PROVIDED RECORDS>
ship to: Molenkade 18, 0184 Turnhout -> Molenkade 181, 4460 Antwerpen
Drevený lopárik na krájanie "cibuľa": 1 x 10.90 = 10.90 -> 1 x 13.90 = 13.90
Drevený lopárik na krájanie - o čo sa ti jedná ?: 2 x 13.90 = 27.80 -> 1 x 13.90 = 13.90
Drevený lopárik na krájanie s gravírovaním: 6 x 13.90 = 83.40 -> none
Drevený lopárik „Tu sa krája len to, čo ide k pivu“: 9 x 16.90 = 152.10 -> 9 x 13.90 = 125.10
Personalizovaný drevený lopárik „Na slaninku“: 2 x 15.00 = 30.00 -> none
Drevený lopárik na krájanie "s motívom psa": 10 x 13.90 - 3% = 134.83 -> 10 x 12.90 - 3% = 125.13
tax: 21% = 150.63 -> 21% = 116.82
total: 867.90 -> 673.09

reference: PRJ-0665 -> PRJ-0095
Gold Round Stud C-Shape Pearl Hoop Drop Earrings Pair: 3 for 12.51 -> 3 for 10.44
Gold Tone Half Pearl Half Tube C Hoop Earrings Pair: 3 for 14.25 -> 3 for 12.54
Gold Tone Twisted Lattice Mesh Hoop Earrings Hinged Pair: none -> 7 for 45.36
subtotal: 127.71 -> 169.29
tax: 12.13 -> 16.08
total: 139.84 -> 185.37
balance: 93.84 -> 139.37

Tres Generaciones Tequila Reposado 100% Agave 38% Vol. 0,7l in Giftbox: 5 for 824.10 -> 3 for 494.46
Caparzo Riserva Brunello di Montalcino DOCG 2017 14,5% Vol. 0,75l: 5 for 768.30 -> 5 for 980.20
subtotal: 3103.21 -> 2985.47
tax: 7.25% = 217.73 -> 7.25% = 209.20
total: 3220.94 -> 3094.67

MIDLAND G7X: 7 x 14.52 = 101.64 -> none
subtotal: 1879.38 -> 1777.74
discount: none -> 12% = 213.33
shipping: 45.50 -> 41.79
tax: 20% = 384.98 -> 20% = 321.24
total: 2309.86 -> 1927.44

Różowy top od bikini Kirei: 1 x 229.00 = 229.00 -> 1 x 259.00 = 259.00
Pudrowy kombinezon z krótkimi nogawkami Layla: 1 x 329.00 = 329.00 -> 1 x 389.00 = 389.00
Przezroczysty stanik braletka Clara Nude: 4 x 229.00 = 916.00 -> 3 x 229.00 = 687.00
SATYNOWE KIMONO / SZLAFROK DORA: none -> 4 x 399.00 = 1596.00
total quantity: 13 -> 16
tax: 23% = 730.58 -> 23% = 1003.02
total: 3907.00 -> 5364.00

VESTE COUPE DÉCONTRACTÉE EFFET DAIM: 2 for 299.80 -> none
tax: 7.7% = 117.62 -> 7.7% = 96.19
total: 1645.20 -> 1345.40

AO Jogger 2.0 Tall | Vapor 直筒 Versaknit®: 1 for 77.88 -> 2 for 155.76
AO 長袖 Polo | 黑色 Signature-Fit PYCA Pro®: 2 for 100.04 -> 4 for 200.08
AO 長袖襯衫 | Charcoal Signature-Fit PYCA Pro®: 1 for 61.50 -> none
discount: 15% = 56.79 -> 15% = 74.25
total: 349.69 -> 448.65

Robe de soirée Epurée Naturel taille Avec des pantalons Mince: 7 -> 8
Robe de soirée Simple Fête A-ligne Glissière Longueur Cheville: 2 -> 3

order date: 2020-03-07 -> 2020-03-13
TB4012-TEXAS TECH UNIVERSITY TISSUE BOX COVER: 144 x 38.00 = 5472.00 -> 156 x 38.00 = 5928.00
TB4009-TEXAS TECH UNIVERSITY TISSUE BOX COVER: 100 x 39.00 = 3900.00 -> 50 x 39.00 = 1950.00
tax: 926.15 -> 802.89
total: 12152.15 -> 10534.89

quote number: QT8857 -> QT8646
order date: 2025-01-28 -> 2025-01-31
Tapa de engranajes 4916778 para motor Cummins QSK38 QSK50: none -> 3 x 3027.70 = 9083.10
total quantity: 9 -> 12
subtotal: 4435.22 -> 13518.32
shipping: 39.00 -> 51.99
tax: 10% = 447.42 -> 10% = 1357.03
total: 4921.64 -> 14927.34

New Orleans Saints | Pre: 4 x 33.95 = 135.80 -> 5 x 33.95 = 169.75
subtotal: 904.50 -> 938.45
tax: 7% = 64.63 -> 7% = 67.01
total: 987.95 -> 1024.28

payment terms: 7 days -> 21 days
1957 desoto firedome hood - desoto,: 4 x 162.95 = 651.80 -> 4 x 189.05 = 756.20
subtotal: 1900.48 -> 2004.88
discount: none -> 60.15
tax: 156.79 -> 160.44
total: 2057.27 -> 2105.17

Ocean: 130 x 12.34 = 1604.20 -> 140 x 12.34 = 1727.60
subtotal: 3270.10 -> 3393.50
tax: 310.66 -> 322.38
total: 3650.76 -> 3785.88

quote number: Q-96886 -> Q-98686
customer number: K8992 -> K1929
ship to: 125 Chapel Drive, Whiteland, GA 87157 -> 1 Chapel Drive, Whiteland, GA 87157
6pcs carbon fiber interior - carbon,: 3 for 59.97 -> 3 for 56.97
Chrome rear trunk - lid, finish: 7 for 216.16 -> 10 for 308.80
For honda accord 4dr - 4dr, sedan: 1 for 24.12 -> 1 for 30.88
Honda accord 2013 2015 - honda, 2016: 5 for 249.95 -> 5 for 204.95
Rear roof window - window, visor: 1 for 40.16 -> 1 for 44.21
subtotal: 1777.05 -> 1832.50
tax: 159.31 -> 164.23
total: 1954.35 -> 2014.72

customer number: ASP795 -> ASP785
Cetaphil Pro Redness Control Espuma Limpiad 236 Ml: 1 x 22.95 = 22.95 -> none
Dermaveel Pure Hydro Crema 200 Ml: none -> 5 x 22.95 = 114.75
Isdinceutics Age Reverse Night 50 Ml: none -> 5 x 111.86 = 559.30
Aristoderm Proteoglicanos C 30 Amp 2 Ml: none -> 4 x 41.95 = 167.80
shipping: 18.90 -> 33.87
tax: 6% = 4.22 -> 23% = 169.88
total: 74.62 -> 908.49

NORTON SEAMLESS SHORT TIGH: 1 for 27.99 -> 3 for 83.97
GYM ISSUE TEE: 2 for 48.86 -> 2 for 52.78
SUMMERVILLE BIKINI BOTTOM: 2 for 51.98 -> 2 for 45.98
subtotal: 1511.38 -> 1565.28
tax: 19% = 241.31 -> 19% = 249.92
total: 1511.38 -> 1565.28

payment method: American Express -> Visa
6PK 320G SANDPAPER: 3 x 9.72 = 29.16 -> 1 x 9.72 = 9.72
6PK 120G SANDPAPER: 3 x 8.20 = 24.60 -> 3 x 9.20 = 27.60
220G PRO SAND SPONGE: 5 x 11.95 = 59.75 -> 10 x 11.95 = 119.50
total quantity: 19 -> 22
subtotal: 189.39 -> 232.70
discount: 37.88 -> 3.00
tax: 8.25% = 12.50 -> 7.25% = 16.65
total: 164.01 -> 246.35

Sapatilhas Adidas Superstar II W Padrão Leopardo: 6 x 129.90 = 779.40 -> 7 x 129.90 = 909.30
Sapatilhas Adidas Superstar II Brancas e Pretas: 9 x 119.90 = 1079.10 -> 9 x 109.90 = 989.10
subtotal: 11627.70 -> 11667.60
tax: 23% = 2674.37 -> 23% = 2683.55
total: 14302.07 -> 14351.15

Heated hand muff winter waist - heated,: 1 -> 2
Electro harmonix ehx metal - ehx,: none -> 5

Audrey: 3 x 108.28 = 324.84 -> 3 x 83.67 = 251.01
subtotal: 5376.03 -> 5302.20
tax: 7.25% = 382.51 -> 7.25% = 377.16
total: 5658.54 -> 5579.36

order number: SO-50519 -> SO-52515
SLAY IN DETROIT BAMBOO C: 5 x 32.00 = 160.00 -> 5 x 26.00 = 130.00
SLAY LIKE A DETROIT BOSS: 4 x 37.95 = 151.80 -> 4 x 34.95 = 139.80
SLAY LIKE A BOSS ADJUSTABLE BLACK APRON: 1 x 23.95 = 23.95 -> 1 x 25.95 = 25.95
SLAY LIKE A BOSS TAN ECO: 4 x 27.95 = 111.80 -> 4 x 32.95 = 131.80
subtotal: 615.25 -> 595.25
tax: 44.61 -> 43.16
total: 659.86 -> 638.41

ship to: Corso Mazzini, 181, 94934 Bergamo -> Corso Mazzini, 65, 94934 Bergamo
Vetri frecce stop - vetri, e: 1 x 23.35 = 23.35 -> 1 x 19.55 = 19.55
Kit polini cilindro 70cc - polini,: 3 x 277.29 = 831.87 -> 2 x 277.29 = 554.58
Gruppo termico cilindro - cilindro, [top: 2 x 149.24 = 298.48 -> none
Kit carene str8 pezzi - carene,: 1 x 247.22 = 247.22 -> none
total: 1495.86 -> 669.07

WORK TO BE COMPLETED> From the records above, return each line where "soirée" occurs.

RESPONSE BELOW>
Robe de soirée Epurée Naturel taille Avec des pantalons Mince: 7 -> 8
Robe de soirée Simple Fête A-ligne Glissière Longueur Cheville: 2 -> 3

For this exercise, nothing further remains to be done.